**Aim of the exercise**
From the listing below, set down exactly the lines between the one holding "[216,180,316,194] almost impossible" and the one holding "(641, 234) none", inclusive. No other line is wanted.

=== Supplied records ===

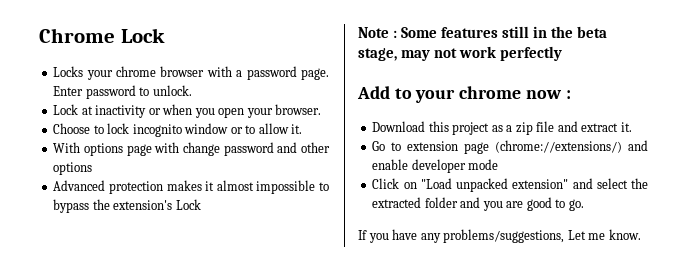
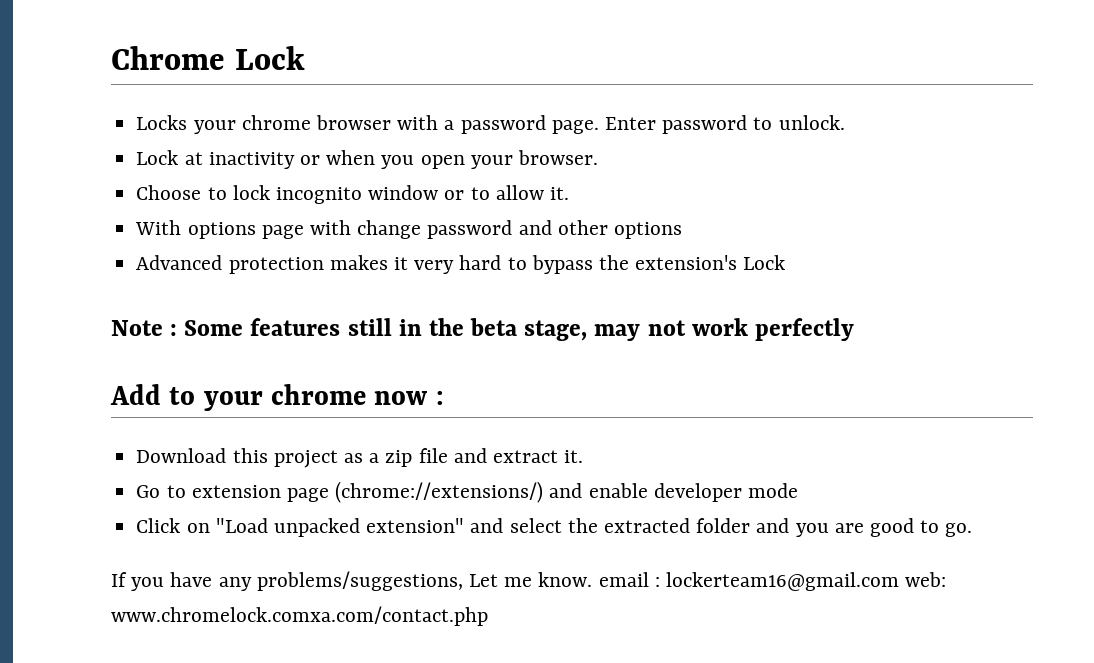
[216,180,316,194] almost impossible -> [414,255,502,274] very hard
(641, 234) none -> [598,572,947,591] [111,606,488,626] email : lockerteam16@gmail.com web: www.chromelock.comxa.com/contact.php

===
=== Supplied records ===

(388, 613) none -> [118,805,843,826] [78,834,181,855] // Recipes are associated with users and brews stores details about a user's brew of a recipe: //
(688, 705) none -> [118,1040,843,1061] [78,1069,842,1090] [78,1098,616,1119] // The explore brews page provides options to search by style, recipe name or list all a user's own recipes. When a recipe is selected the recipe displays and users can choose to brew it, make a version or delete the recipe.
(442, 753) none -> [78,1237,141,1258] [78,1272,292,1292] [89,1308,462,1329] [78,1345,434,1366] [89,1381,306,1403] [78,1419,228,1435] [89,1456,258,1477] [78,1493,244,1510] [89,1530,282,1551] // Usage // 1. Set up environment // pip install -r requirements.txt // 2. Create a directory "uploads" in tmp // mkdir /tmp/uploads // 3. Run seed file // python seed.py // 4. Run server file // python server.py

===

**Task response**
[216,180,316,194] almost impossible -> [414,255,502,274] very hard
(641, 234) none -> [598,572,947,591] [111,606,488,626] email : lockerteam16@gmail.com web: www.chromelock.comxa.com/contact.php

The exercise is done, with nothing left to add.